En vérité : La Cour sous toutes les coutures

Moïse DOSSOUMOU 16 septembre 2019

Mission accomplie ! Joseph Djogbénou peut se frotter les mains. Assurément, il a réussi son coup. Le colloque scientifique international sur la Cour constitutionnelle qui s’est déroulée la semaine écoulée à Cotonou a tenu toutes ses promesses. En effet, Joseph Djogbénou et le collège des conseillers avaient pour objectif de recueillir les réflexions des juristes de haut niveau venus de l’Afrique et de l’Europe sur les pratiques constitutionnelles. C’est chose faite à présent. Le moins qu’on puisse dire est qu’ils ont été copieusement servis. Des appréciations diverses et contradictoires ont meublé les travaux. La 6ème mandature de la Cour constitutionnelle a une meilleure idée de l’opinion qui est faite de ses procédures mais surtout de ses décisions. Le collège de scientifiques, juristes et praticiens du droit, venus d’ci et d’ailleurs, n’a pas boudé son plaisir pour asséner des coups ou jeter des fleurs selon le cas. Mais les appréciations les plus viriles sont venues du Bénin.

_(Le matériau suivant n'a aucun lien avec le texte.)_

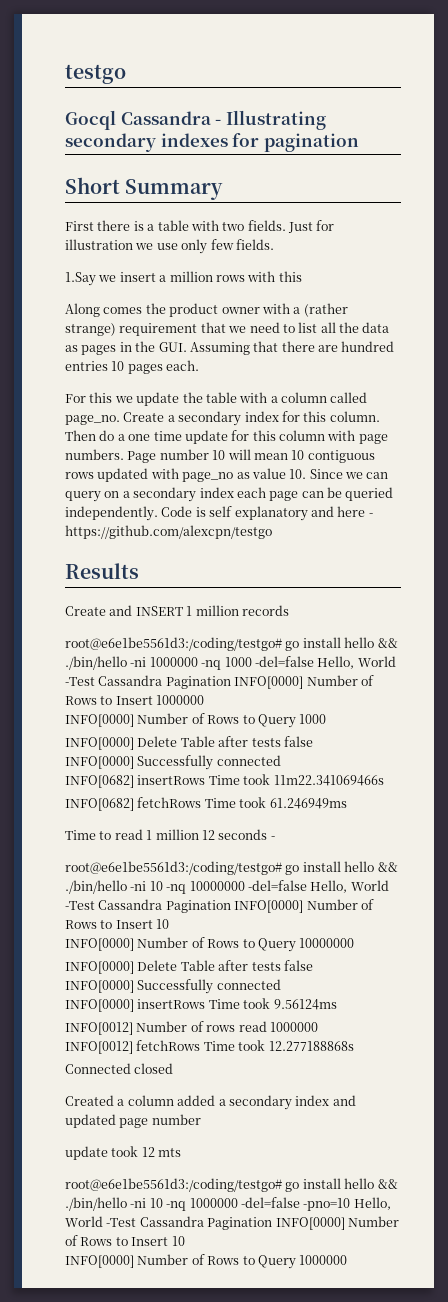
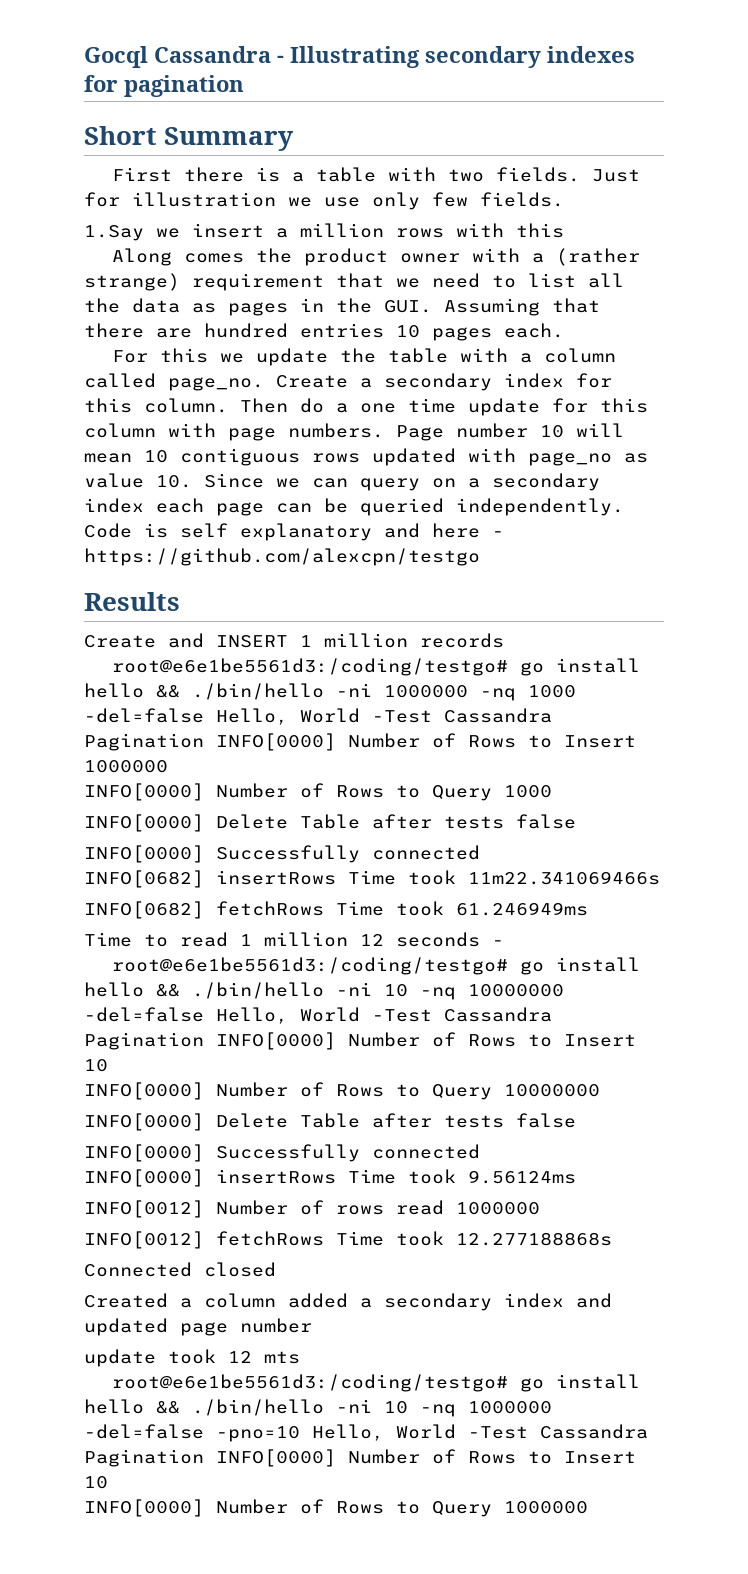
[65,64,126,84] testgo // -> (84, 57) none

Ousmane Batoko, président de la Cour suprême, fut le premier à se jeter à l’eau. En sa qualité de président du Conseil d’administration de l’association africaine des hautes juridictions francophones, il n’est pas allé par quatre chemins pour dire ses vérités à Djogbénou et compagnie. Dans un langage diplomatique mais franc, il a dit tout haut ce que beaucoup pensent tout bas. Vu sa position au sein de l’appareil d’Etat, personne ne le voyait venir tirer presque à bout portant sur la mandature en cours. Evoluant par questionnement, il se demande si le colloque n’est pas un prétexte servi par la mandature en cours pour se donner bonne conscience ou encore pour légitimer des actes posés ou des décisions qui « ont ébranlé bon nombre de juristes dans leur certitude scientifique ». C’est pour cela qu’il reprend à son compte les appréhensions d’une certaine opinion qui estime que le juge constitutionnel semble avoir sonné le glas de la démocratie.

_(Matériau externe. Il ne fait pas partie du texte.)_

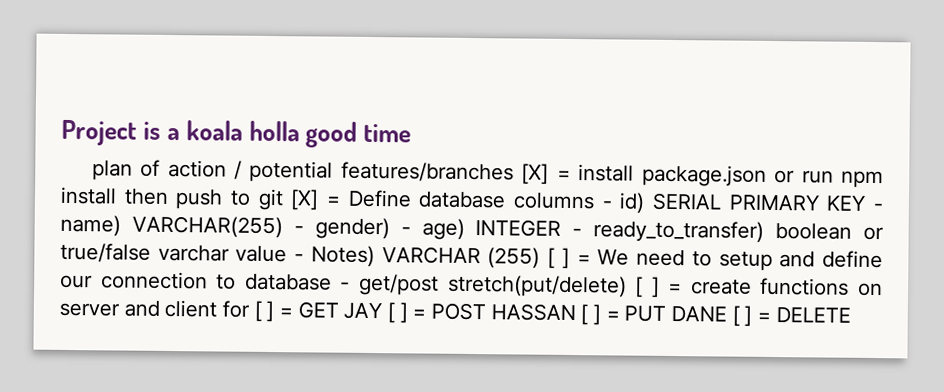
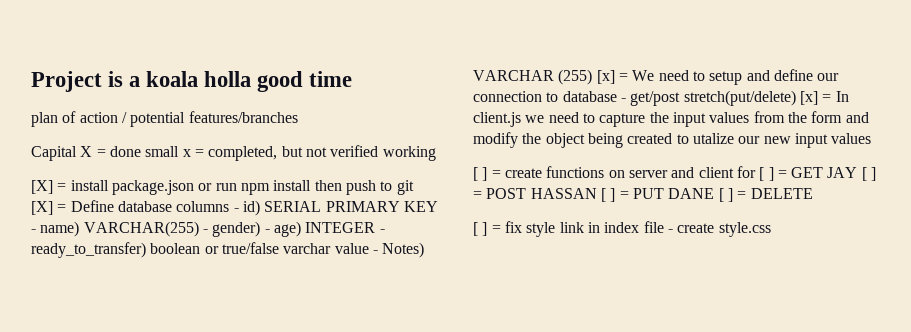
(514, 172) none -> [31,145,436,161] // Capital X = done small x = completed, but not verified working //
[547,247,570,269] [ ] -> [596,70,615,84] [x]
(627, 286) none -> [799,91,849,105] [473,111,869,127] [473,132,872,148] [x] = In client.js we need to capture the input values from the form and modify the object being created to utalize our new input values //
(851, 315) none -> [473,221,771,237] // [ ] = fix style link in index file - create style.css

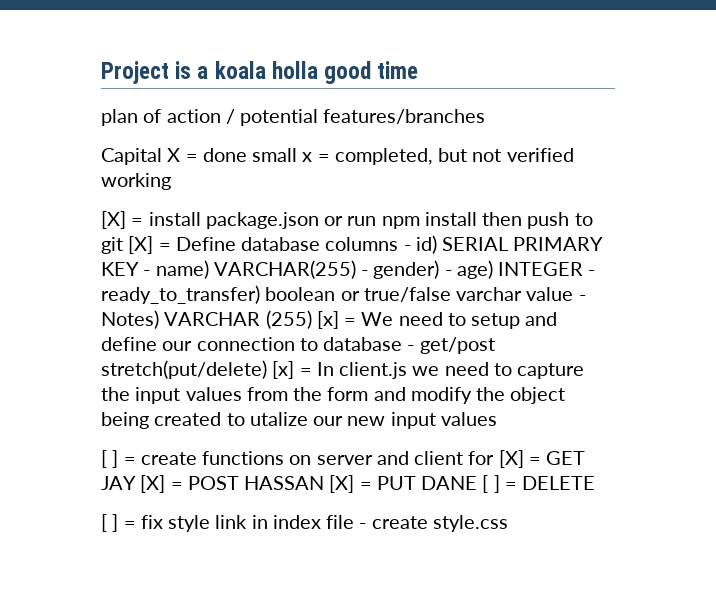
[759,167,774,181] [ ] -> [498,450,524,468] [X]
[861,167,877,181] [ ] -> [140,475,166,493] [X]
[600,188,616,202] [ ] -> [329,475,355,493] [X]

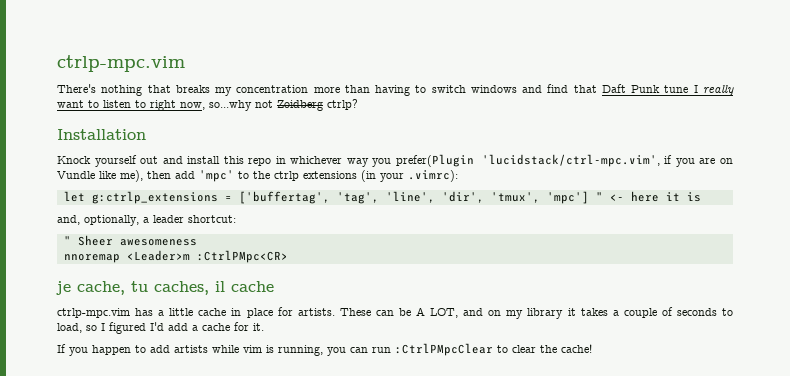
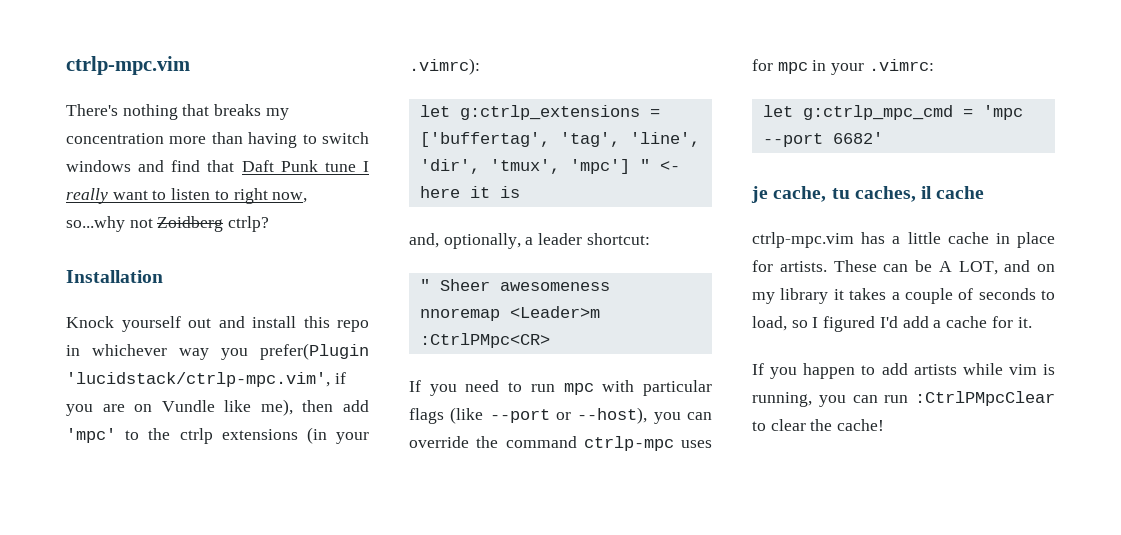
[481,154,660,167] 'lucidstack/ctrl-mpc.vim', -> [66,372,330,387] 'lucidstack/ctrlp-mpc.vim',
(288, 256) none -> [409,380,712,396] [409,407,712,424] [409,436,712,451] [752,59,934,75] [762,105,1023,120] [762,132,883,147] // If you need to run mpc with particular flags (like --port or --host), you can override the command ctrlp-mpc uses for mpc in your .vimrc: // let g:ctrlp_mpc_cmd = 'mpc --port 6682'

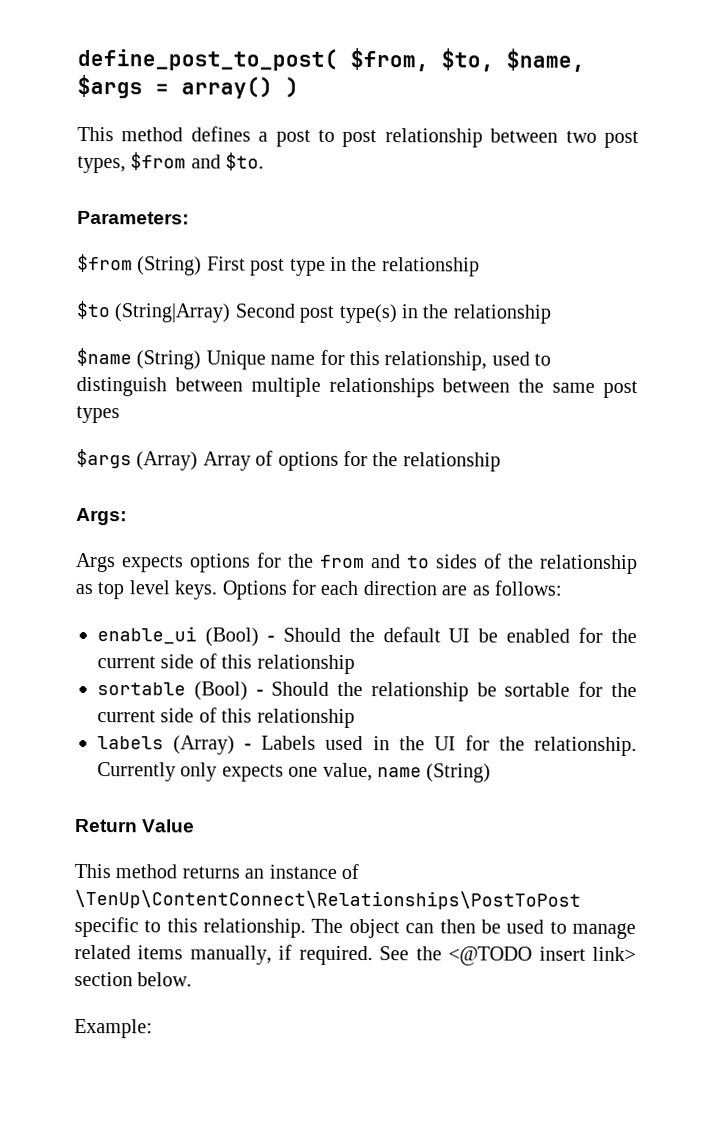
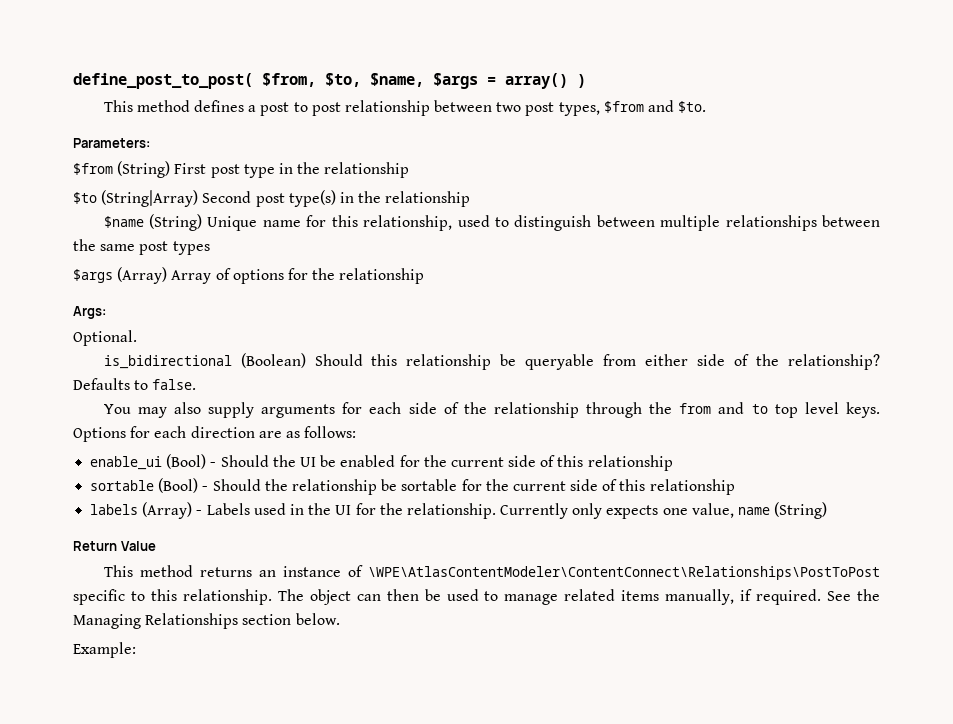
[75,552,638,575] [75,583,93,595] Args expects options for the from and to sides of the relationship as -> [73,330,137,346] [103,353,881,370] [73,378,197,390] [103,402,768,418] Optional. // is_bidirectional (Boolean) Should this relationship be queryable from either side of the relationship? Defaults to false. // You may also supply arguments for each side of the relationship through the from and to
[382,627,441,643] default -> (296, 461) none
[74,889,581,910] \TenUp\ContentConnect\Relationships\PostToPost -> [368,566,881,580] \WPE\AtlasContentModeler\ContentConnect\Relationships\PostToPost
[448,946,636,966] <@TODO insert link> -> [73,613,239,629] Managing Relationships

Perplexe quant à la dynamique en cours à équidistance entre rupture et continuité, Ousmane Batoko argue que « la Cour constitutionnelle du Bénin devrait se dresser comme un véritable gardien de la Constitution et du respect des lois républicaines ». Après ce sermon inattendu, la mandature actuelle a retrouvé le sourire grâce à la doyenne de la Haute juridiction. Elisabeth Pognon qu’on ne présente plus, première présidente de la Cour constitutionnelle, a eu le grand mérite avec son équipe de poser les jalons de la juridiction constitutionnelle dans un contexte périlleux où un rien pouvait faire voler en éclats l’édifice démocratique béninois fraîchement inauguré. Contrairement à Ousmane Batoko, elle estime que la relève est assurée, référence faite aux modifications intervenues dans le règlement intérieur de l’institution et qui bouleversent les habitudes. 20 ans après son départ de la Cour, elle se réjouit de savoir que la maison tient, malgré tout.
L’autre curiosité liée à ce colloque et qui s’assimile toute proportion gardée à un malaise, c’est l’absence remarquable des deux derniers présidents de l’institution. Me Robert Dossou et le Pr Théodore Holo n’ont pas cru devoir répondre à l’invitation à eux adressée par leur successeur. Est-ce pour des raisons de calendrier ? Est-ce pour des raisons de santé ? Sont-ils en froid avec Joseph Djogbénou ? Il viendra un temps, pas forcément lointain, où les langues vont se délier. Chacun de ces acteurs sera amené à un moment ou à un autre à briser la loi du silence. Au terme de ce colloque, la sixième mandature est située quant aux appréciations dont ses décisions sont l’objet. Face à l’histoire, il lui revient de prendre ses responsabilités. De deux choses, l’une. Soit, elle reste fidèle à sa dynamique. Soit, elle opère une rupture.